Thursday, May 29, 2008

Catfish fall in extra innings, eliminated

The Columbus Catfish eliminated from a first-half playoff berth. Tonight, they dropped a 7-5 decision in 10 innings to the Greenville Drive (Red Sox), as their slide continued.

The Catfish took a 3-0 lead in the 3rd inning. 1B Stephen Vogt singled, stole second, was sacrficed to third, then scored on an error. 3B Omar Luna reached second on that error, stole third, then scored on an errant pickoff attempt. RF Jackson Brennan, who walked, moved to second on that error, then scored on another error, putting the Catfish up by 3.

It stayed that way until the 6th, when Greenville scored 4 runs, driving starter Glenn Gibson from the game. Gibson had only allowed 2 hits in the first 5 innings.

The Catfish tied it in the bottom of the 6th. SS Shawn O'Malley bunted his way on, moved to second on a walk, took third on a ground out, then scored on another ground out, tying it at 4.

Each team scored in the 8th, Greenville on a solo home run, and the Catfish when O'Malley singled, took second on an error, third on a ground out, and scored on a sacrifice fly by DH Greg Sexton.

Greenville scored two unearned runs in the top of the 10th to take a 7-5 win.

Gibson went 5-1/3 innings, allowing 4 runs on 5 hits, striking out a pair. Jeremy Hall went 2-1/3, allowing a run on 2 hits, striking out 4. Kevin Boggan went 2-1/3, allowing 2 unearned runs and notching 3 Ks.

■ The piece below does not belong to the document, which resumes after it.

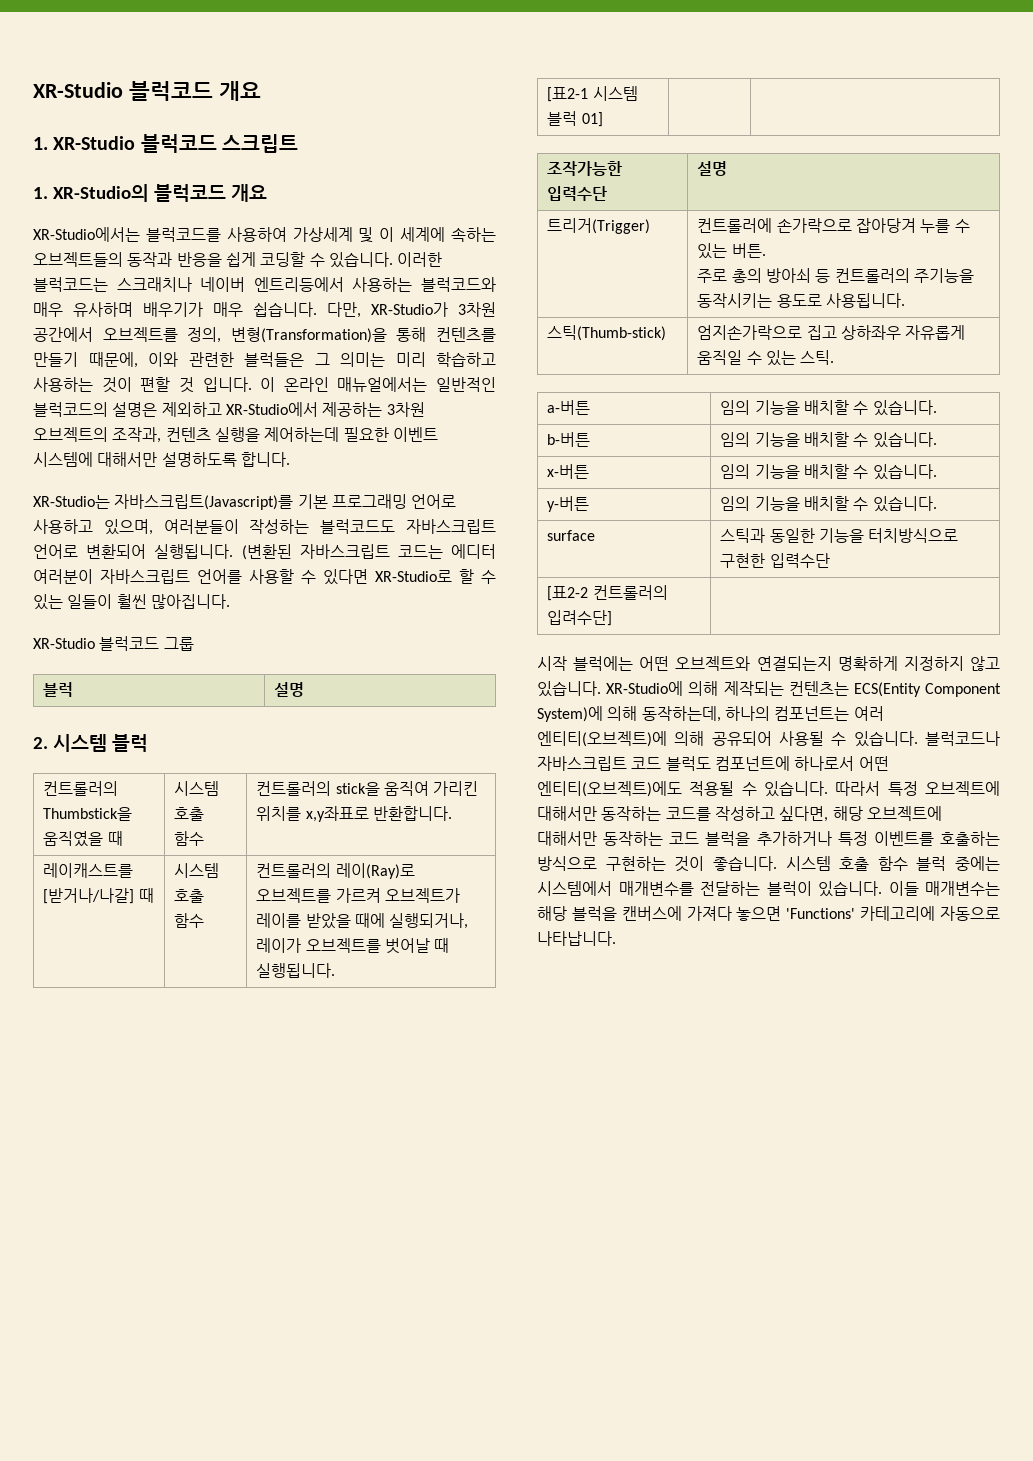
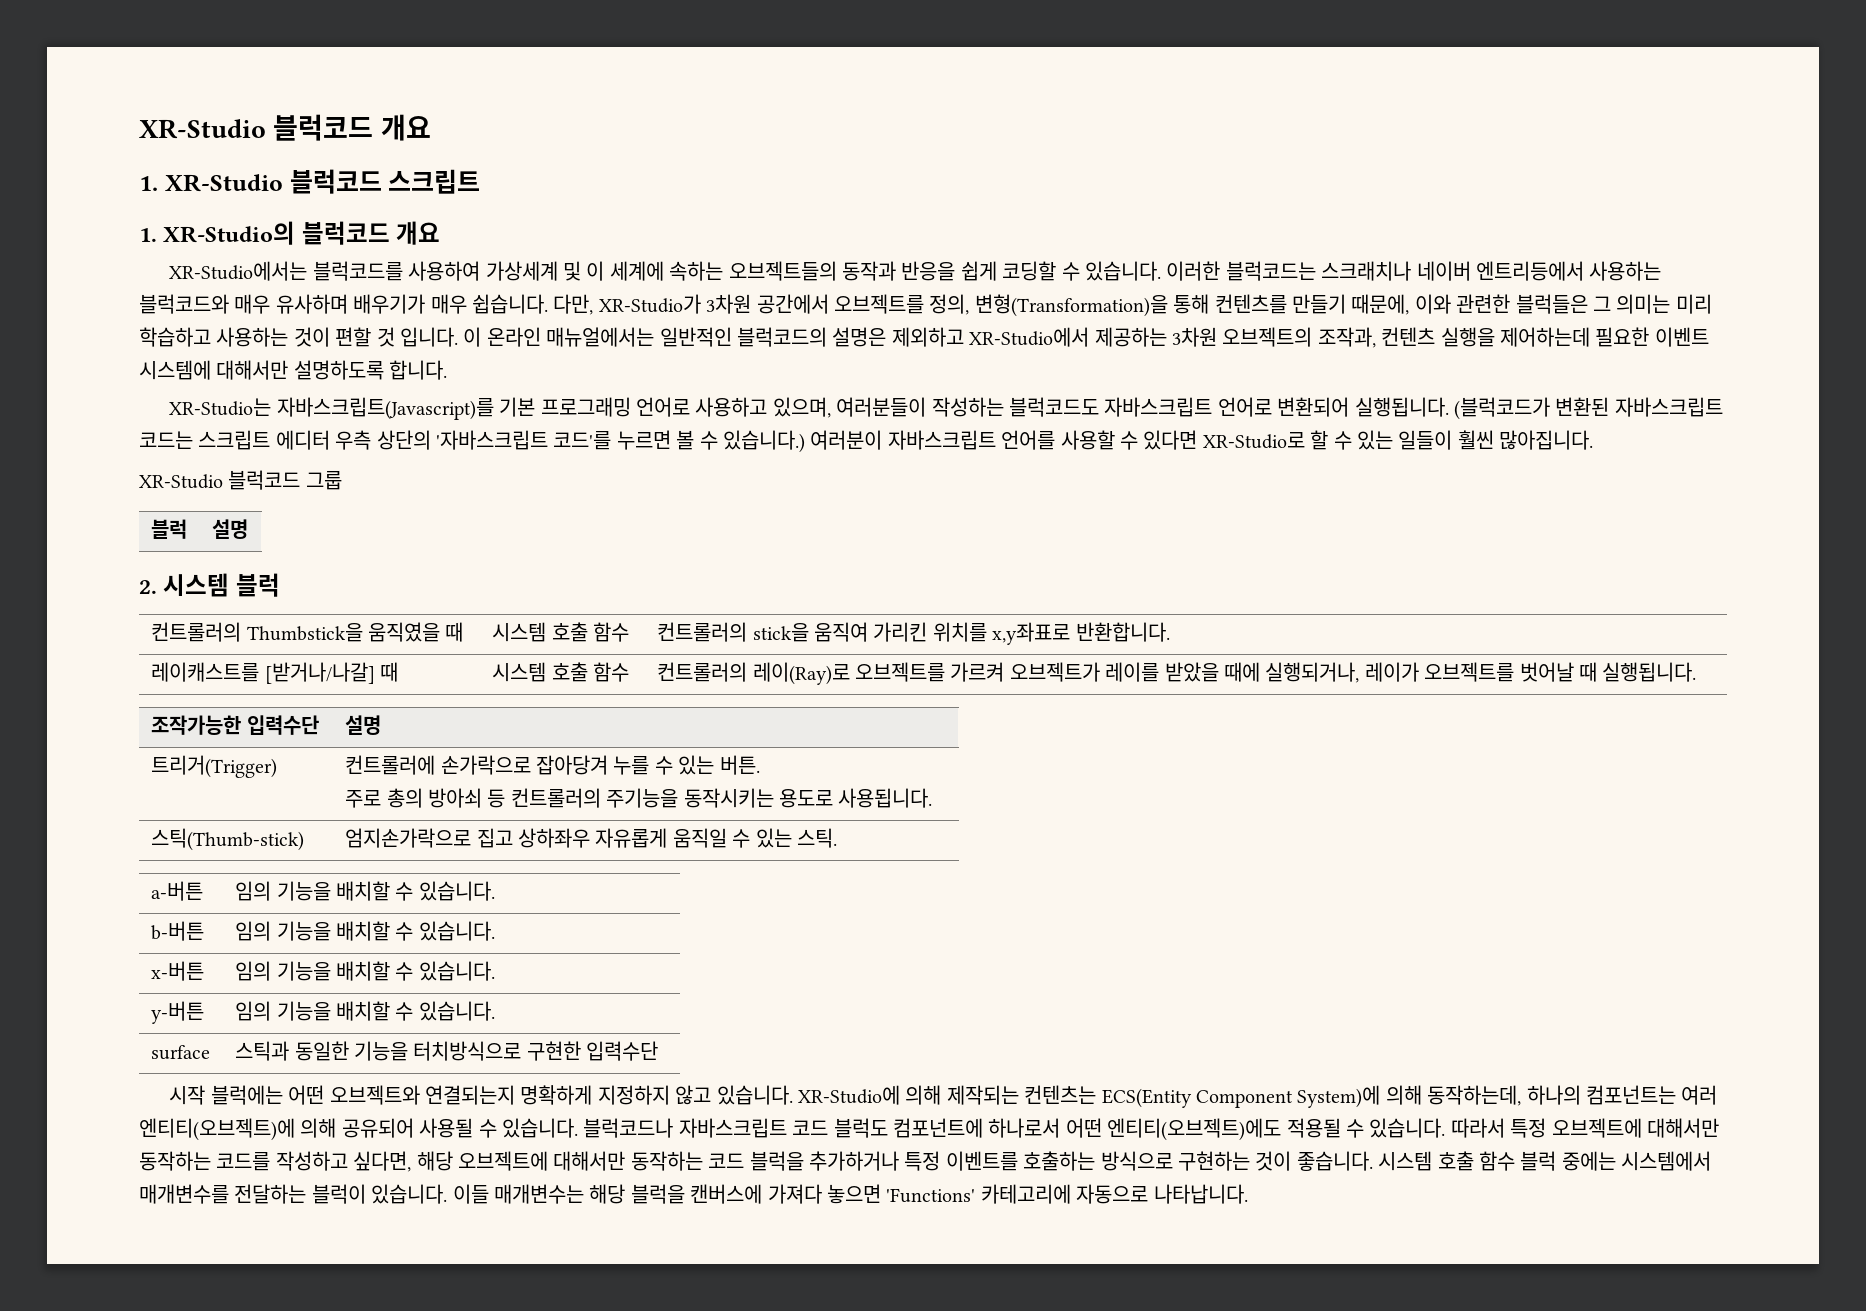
[241,544,497,560] (변환된 자바스크립트 코드는 에디터 -> [1453,397,1723,420] [139,430,805,453] (블럭코드가 변환된 자바스크립트 코드는 스크립트 에디터 우측 상단의 '자바스크립트 코드'를 누르면 볼 수 있습니다.)
[547,86,638,102] [547,111,603,127] // [표2-1 시스템 블럭 01] | | -> (1697, 672) none
[547,585,668,601] [547,610,613,626] // [표2-2 컨트롤러의 입려수단] | -> (659, 1051) none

He took the loss.

Catfish bats were silent most of the night. O'Malley had 2 hits, Vogt had 1 ... and that was it. Only 1 of the Catfish' 5 runs was earned.

The loss is the 7th in a row for the Catfish, and officially eliminated them from a first-half playoff spot. About that...

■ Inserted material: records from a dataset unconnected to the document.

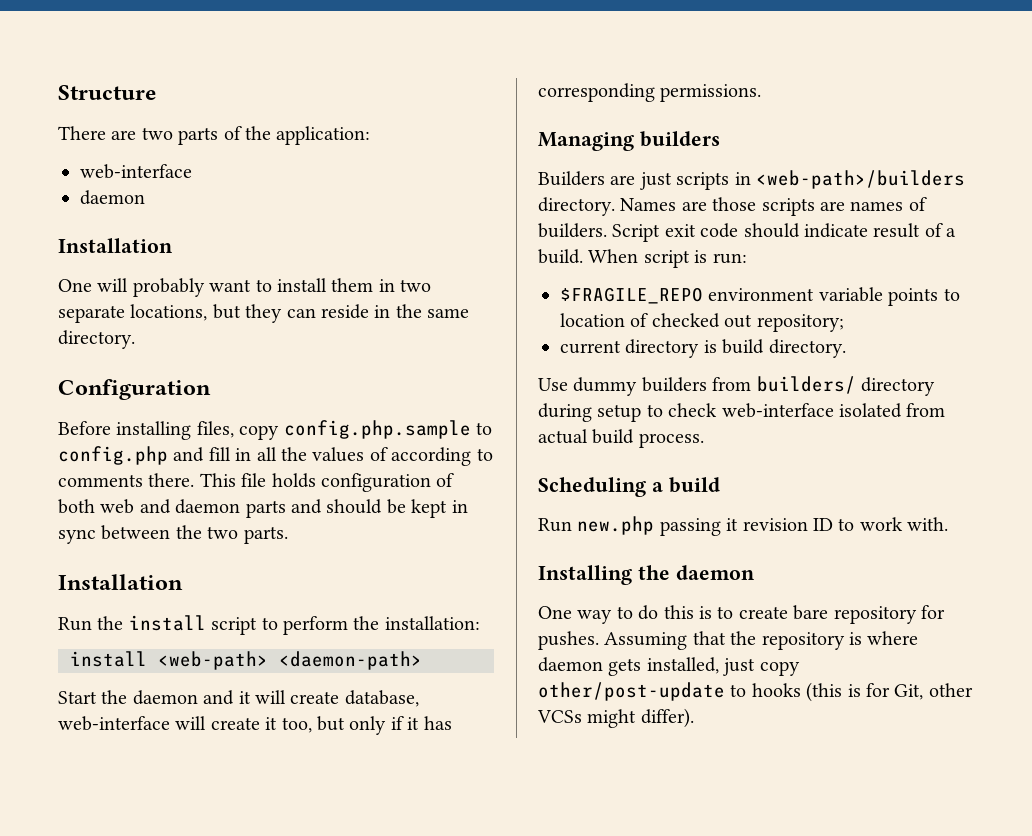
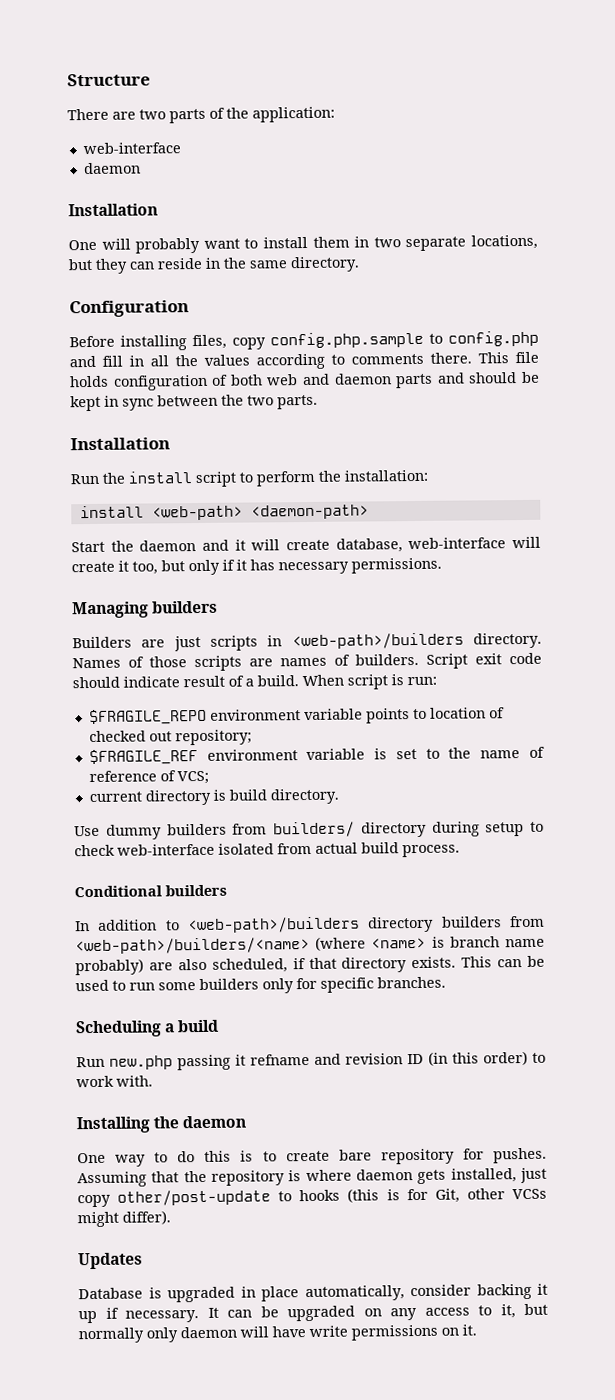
[369,447,388,461] of -> (250, 360) none
[538,83,655,102] corresponding -> [278,561,349,575] necessary
[681,201,707,211] are -> [128,656,144,668] of
(844, 323) none -> [88,746,546,766] [88,770,209,785] // $FRAGILE_REF environment variable is set to the name of reference of VCS;
(704, 440) none -> [74,884,227,898] [75,915,545,934] [75,936,545,955] [75,955,545,976] [75,976,446,994] // Conditional builders // In addition to <web-path>/builders directory builders from <web-path>/builders/<name> (where <name> is branch name probably) are also scheduled, if that directory exists. This can be used to run some builders only for specific branches.
[742,518,833,531] revision ID -> [250,1050,528,1066] refname and revision ID (in this order)
(694, 718) none -> [78,1252,143,1270] [78,1283,548,1303] [78,1303,548,1324] [78,1324,477,1344] // Updates // Database is upgraded in place automatically, consider backing it up if necessary. It can be upgraded on any access to it, but normally only daemon will have write permissions on it.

The South Atlantic League uses a split-season format. Essentially, the 140-game season is divided into 2 halves. After the first 70 games are played, whoever is in first place in each division earns a playoff spot. The next 70 games make up the 2nd half, and whoever has the best record in that group of games gets a playoff spot. They have contingencies if it's the same team both times.

Anyway, the best the Catfish could do would be to tie first-place Asheville; that assumes the Catfish win all of the 17 games they have remaining in the first half, and that Asheville loses all 16 of their remaining first-half games; if that unlikely scenario came to be, Asheville would win a tie-breaker by virtue of their 7-1 record against the Catfish in the first half.